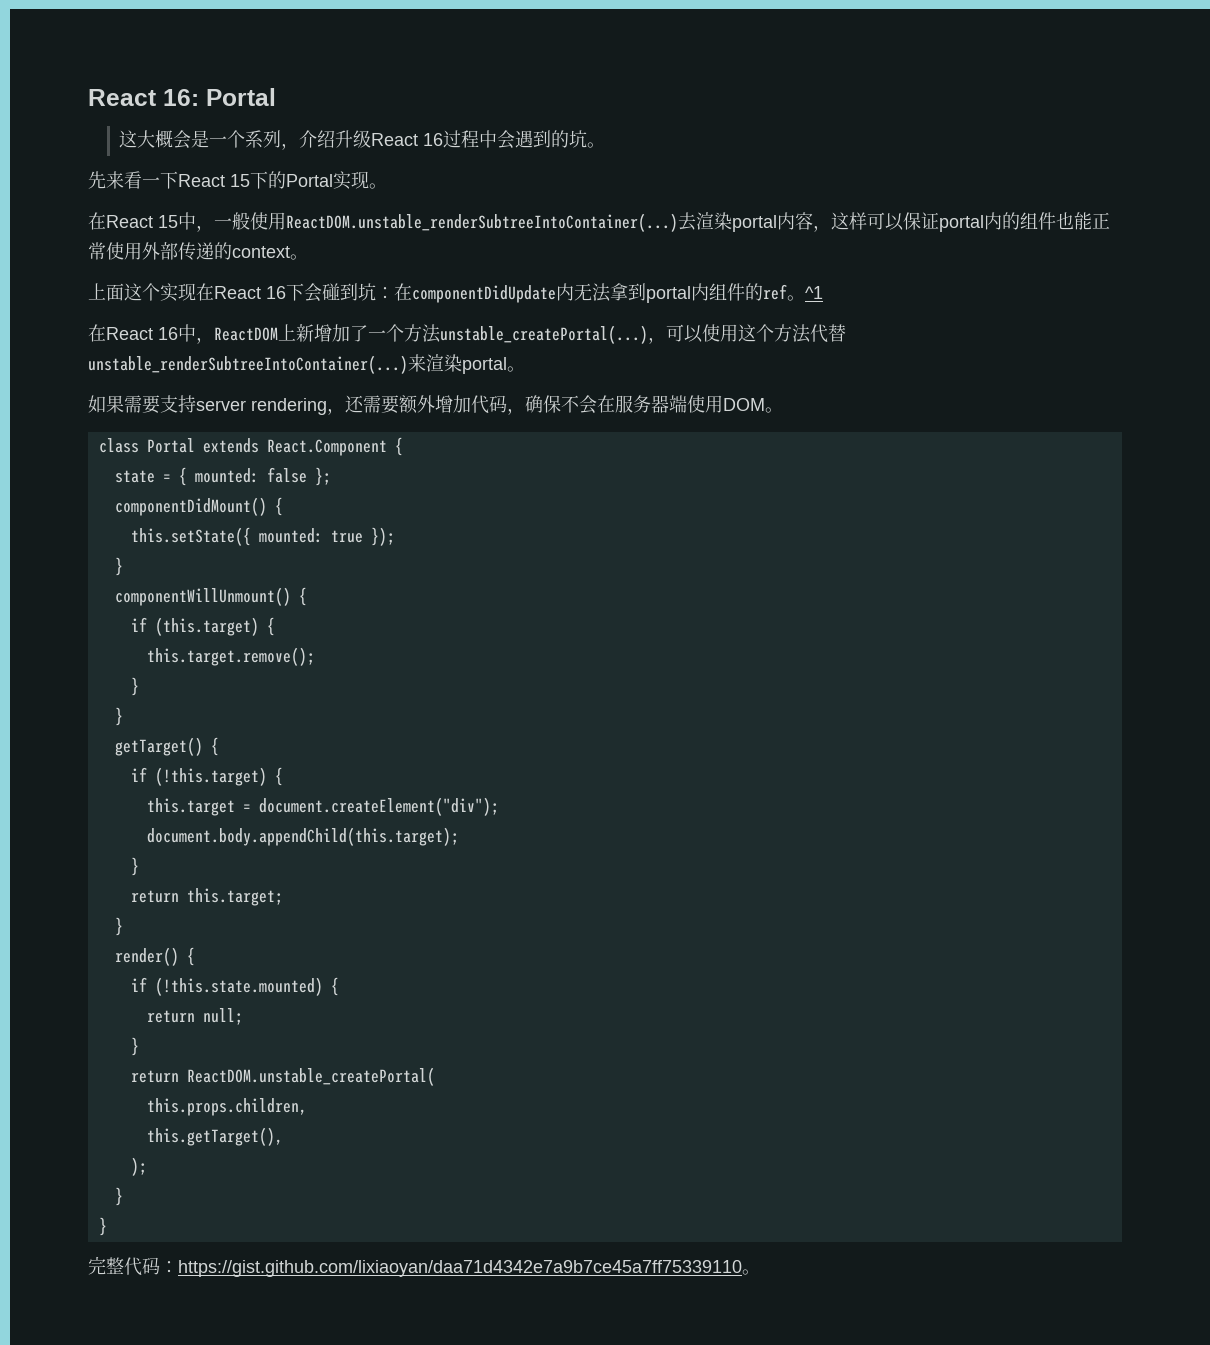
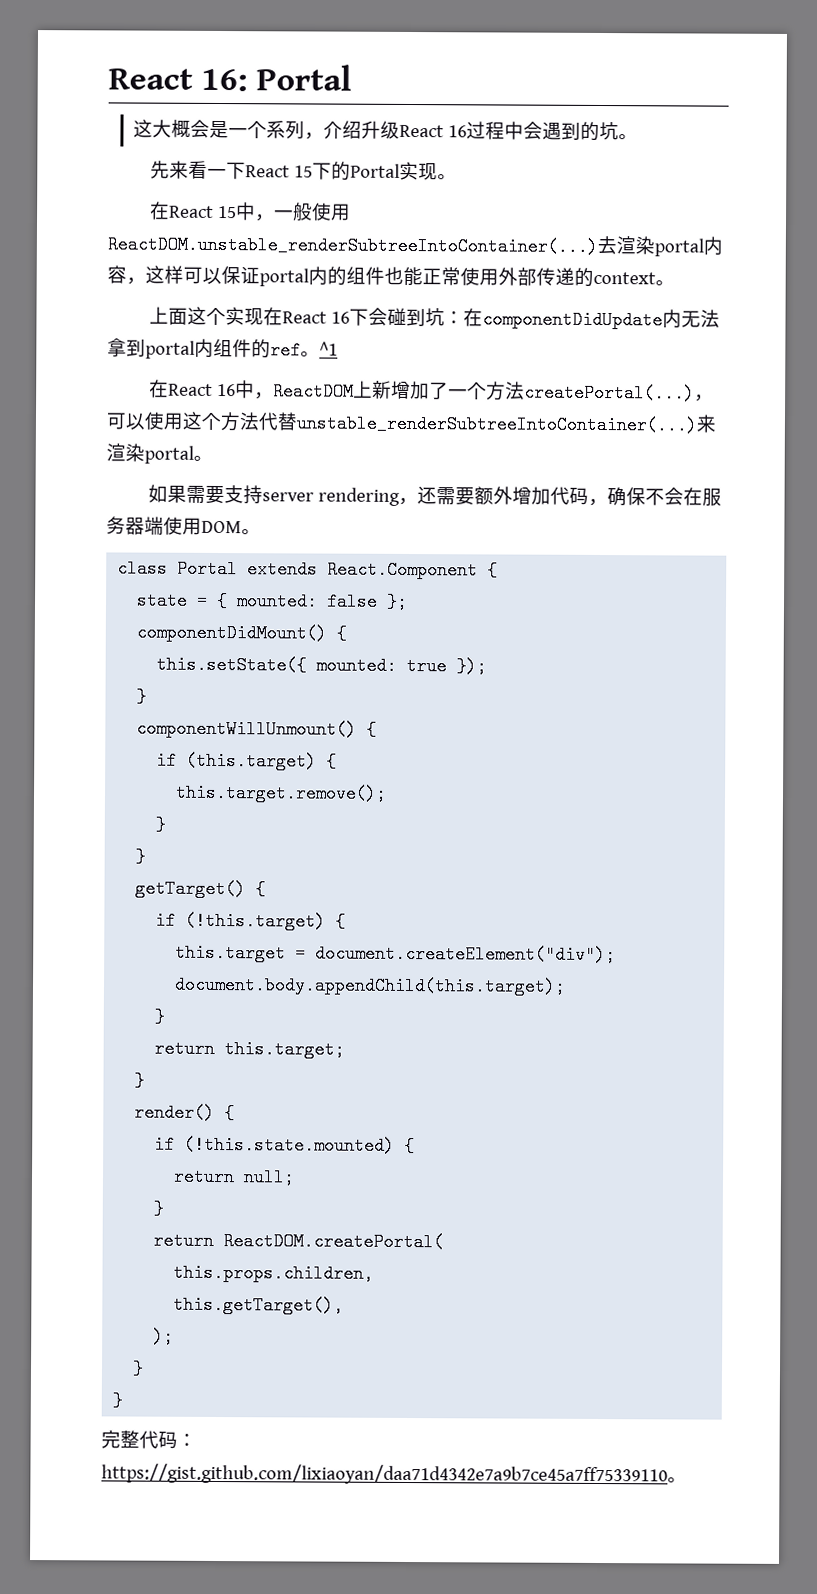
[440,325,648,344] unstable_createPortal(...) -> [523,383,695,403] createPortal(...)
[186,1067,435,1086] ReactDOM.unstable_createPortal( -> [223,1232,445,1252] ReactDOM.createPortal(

...

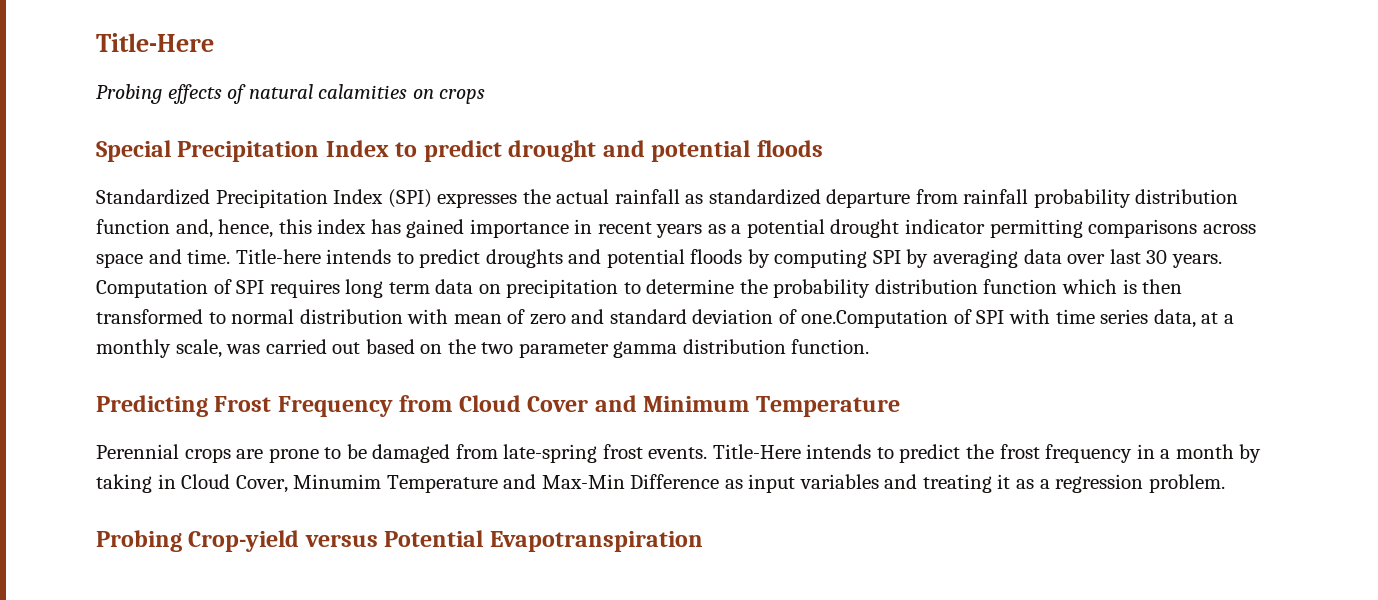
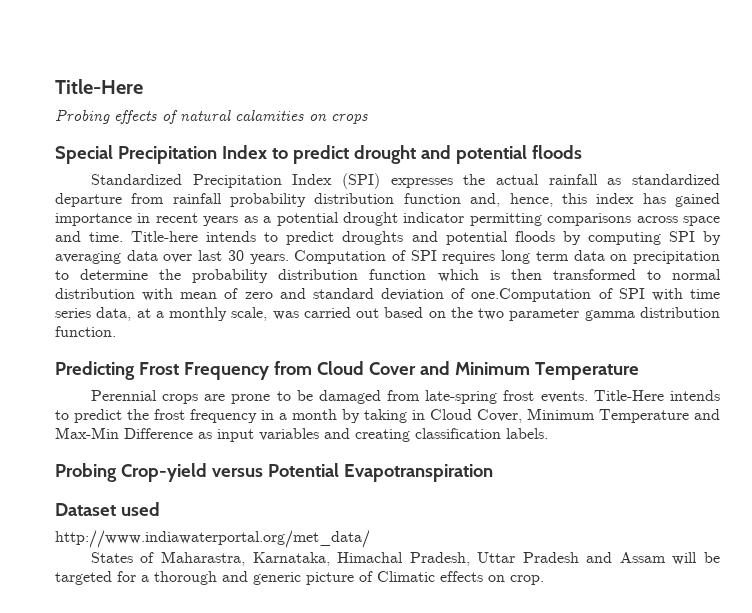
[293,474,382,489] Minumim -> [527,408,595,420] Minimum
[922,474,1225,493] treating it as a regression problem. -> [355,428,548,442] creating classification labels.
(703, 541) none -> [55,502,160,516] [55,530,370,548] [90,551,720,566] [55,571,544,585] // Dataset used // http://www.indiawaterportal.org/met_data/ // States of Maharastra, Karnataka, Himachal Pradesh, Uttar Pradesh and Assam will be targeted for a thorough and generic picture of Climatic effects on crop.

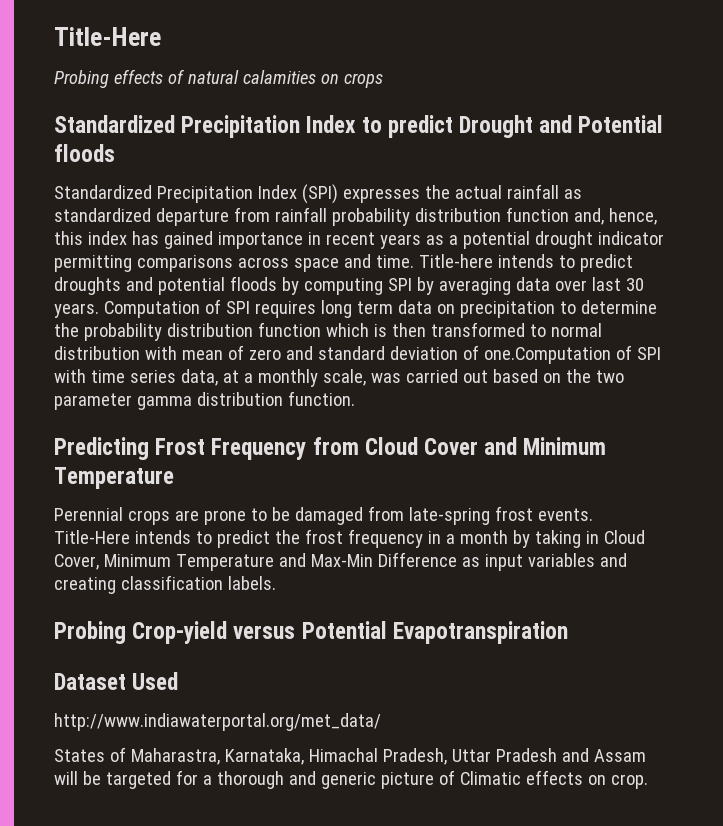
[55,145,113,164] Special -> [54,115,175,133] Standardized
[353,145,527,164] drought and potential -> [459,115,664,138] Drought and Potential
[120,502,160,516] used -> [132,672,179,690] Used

* * *

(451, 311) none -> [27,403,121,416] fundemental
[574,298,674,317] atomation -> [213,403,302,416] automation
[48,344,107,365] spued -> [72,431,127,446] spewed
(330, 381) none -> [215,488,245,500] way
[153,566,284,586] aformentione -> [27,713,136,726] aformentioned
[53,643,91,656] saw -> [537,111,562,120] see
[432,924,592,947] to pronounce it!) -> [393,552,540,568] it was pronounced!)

* Problem details *
Among the records above, only the lines between the line holding "[48,344,107,365] spued ->" and the line holding "[432,924,592,947] to pronounce", inclusive, are to be output, exactly as written.

* Solution to this task *
[48,344,107,365] spued -> [72,431,127,446] spewed
(330, 381) none -> [215,488,245,500] way
[153,566,284,586] aformentione -> [27,713,136,726] aformentioned
[53,643,91,656] saw -> [537,111,562,120] see
[432,924,592,947] to pronounce it!) -> [393,552,540,568] it was pronounced!)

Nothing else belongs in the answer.